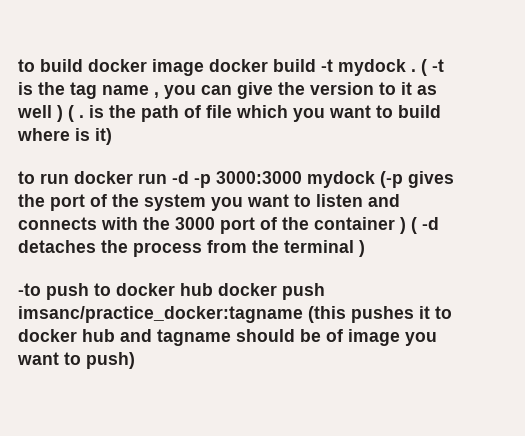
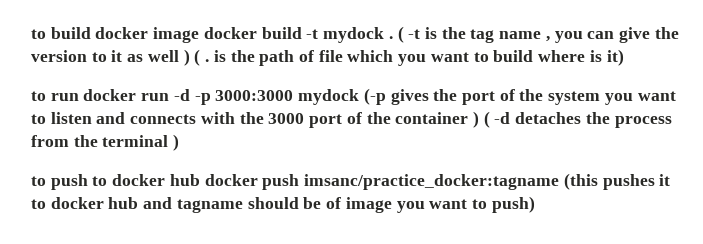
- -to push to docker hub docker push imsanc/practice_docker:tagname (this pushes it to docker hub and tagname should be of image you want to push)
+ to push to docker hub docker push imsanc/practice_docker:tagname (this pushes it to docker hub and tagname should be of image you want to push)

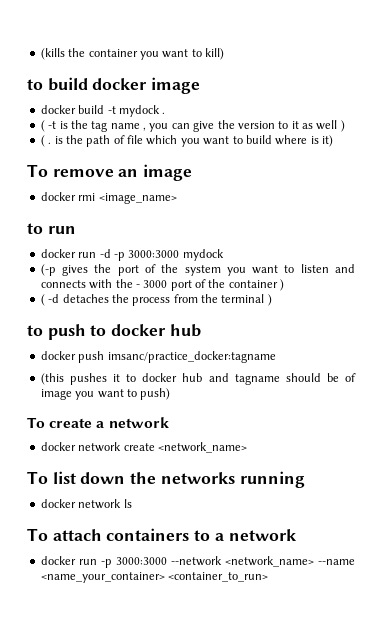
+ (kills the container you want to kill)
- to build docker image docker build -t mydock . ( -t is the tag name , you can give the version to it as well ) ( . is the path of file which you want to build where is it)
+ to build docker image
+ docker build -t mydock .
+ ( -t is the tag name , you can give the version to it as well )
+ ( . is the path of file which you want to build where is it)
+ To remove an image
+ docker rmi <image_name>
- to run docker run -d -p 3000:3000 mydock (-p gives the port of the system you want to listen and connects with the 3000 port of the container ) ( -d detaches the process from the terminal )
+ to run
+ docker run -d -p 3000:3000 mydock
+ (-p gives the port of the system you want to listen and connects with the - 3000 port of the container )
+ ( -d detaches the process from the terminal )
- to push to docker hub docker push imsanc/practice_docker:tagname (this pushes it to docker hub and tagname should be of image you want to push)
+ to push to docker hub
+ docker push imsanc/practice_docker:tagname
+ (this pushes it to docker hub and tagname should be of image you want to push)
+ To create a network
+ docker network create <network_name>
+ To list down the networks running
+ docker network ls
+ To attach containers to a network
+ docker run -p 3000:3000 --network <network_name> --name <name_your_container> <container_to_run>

____

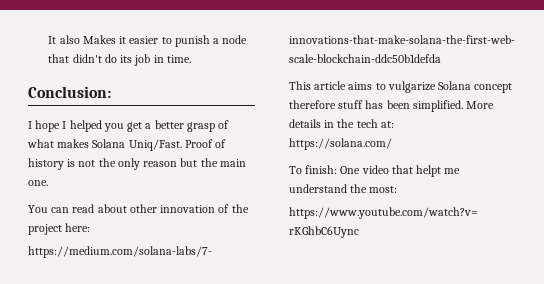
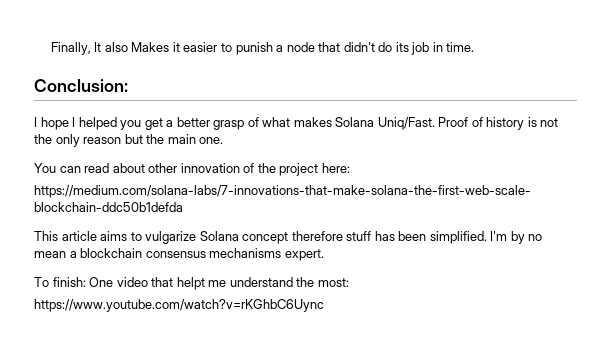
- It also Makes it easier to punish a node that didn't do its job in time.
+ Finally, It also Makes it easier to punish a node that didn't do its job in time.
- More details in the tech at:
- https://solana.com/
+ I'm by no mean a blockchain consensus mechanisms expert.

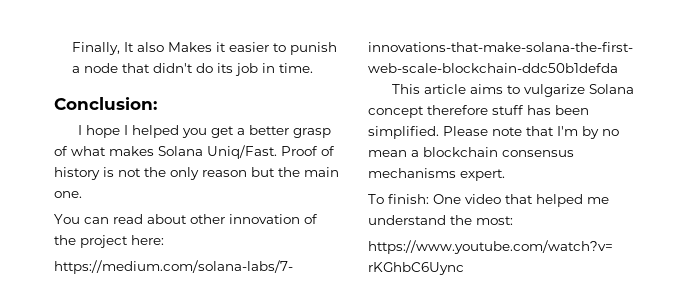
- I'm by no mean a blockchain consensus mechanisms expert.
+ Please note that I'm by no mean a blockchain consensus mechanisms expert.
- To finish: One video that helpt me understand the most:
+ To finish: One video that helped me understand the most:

____

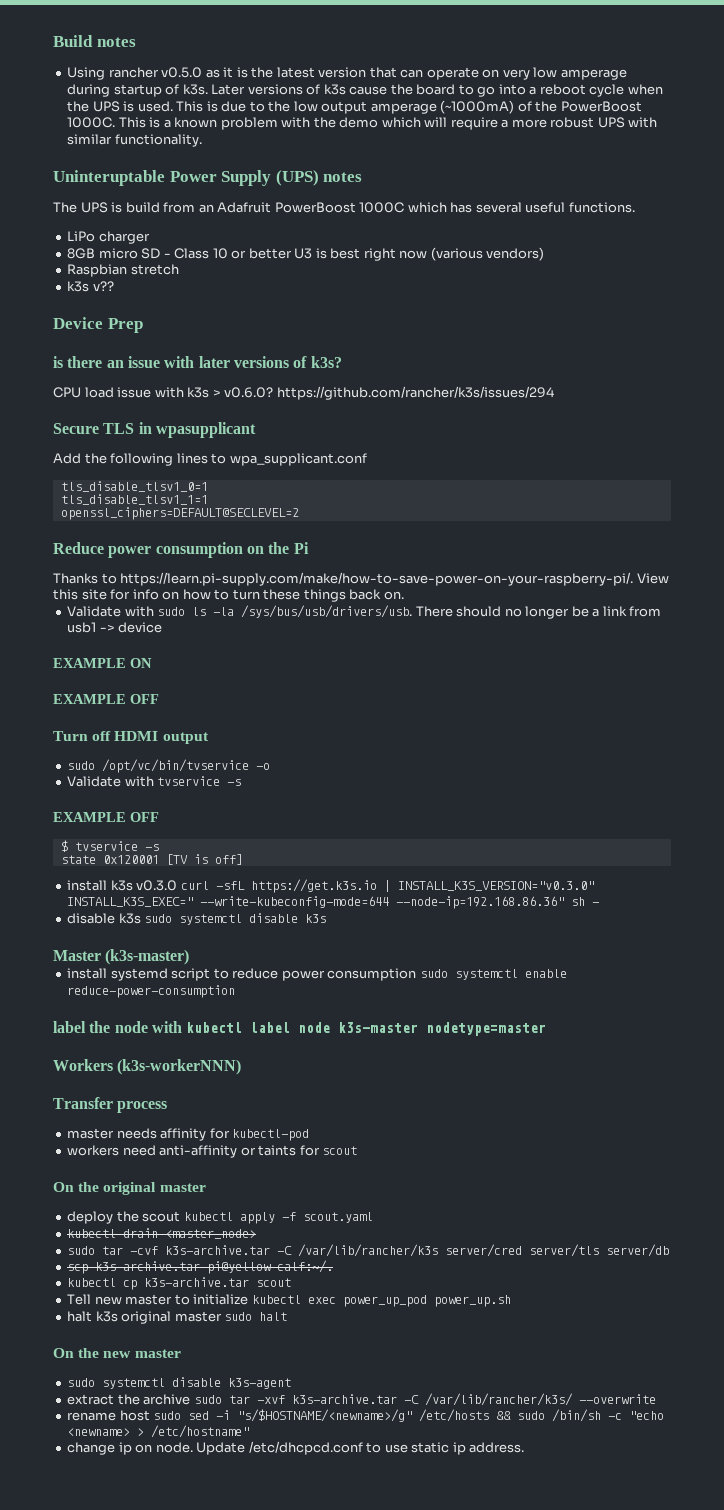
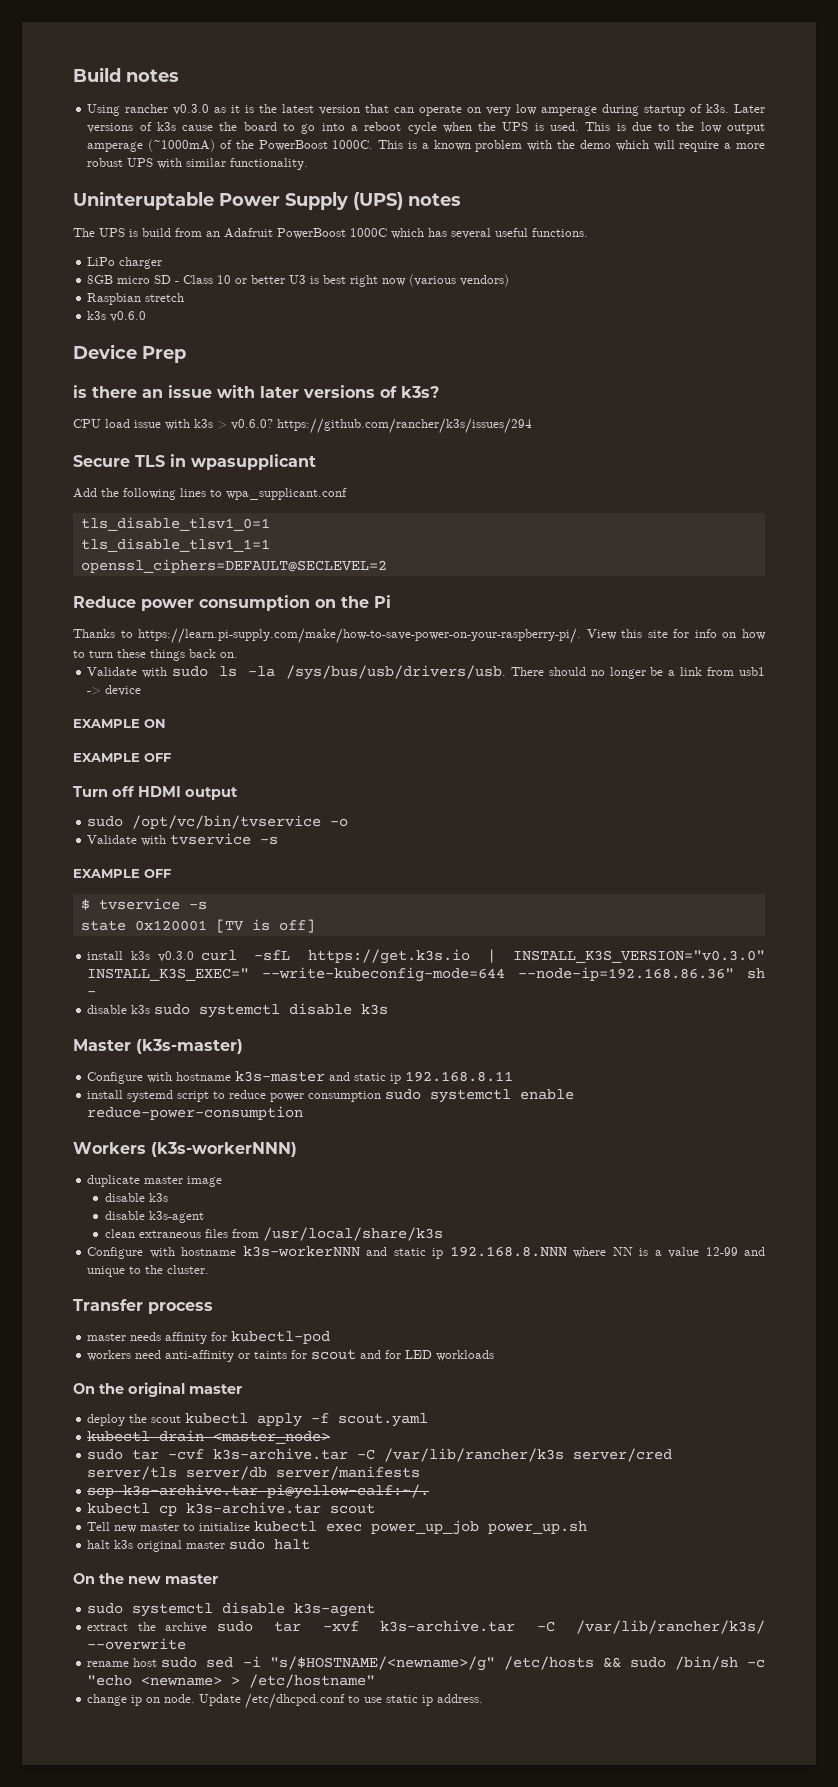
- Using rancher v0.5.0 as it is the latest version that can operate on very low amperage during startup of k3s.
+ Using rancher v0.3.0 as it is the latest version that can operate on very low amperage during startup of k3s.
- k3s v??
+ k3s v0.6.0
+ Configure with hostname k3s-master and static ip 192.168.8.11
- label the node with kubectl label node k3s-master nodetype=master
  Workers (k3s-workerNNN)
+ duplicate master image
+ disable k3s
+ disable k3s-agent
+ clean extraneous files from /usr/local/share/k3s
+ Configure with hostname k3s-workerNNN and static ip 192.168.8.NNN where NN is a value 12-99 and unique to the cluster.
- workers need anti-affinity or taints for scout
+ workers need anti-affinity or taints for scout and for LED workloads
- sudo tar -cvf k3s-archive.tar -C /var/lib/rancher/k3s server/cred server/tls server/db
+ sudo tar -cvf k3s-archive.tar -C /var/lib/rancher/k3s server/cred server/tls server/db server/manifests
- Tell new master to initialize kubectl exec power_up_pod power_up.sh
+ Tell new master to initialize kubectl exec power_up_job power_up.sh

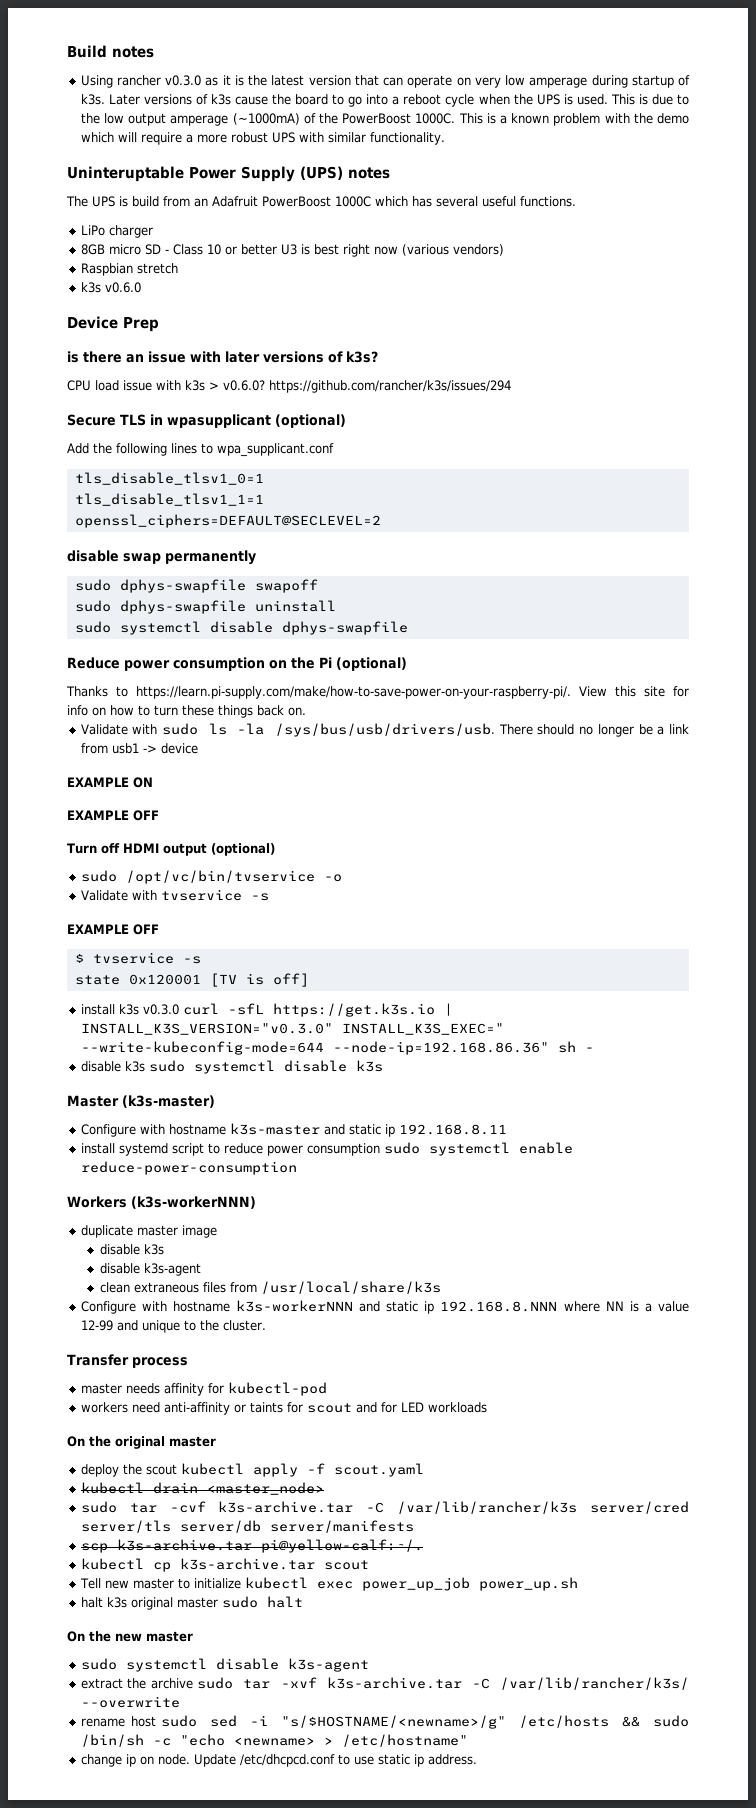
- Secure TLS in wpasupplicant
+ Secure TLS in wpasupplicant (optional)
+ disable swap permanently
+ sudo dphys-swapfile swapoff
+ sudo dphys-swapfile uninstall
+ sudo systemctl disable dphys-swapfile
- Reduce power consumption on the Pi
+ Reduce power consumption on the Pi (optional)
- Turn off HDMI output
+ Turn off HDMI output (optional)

____

In the data above, retype only the stretch from the line with "- -to push to" through the line with "docker rmi <image_name>", word for word, and skip any pictures.

- -to push to docker hub docker push imsanc/practice_docker:tagname (this pushes it to docker hub and tagname should be of image you want to push)
+ to push to docker hub docker push imsanc/practice_docker:tagname (this pushes it to docker hub and tagname should be of image you want to push)

+ (kills the container you want to kill)
- to build docker image docker build -t mydock . ( -t is the tag name , you can give the version to it as well ) ( . is the path of file which you want to build where is it)
+ to build docker image
+ docker build -t mydock .
+ ( -t is the tag name , you can give the version to it as well )
+ ( . is the path of file which you want to build where is it)
+ To remove an image
+ docker rmi <image_name>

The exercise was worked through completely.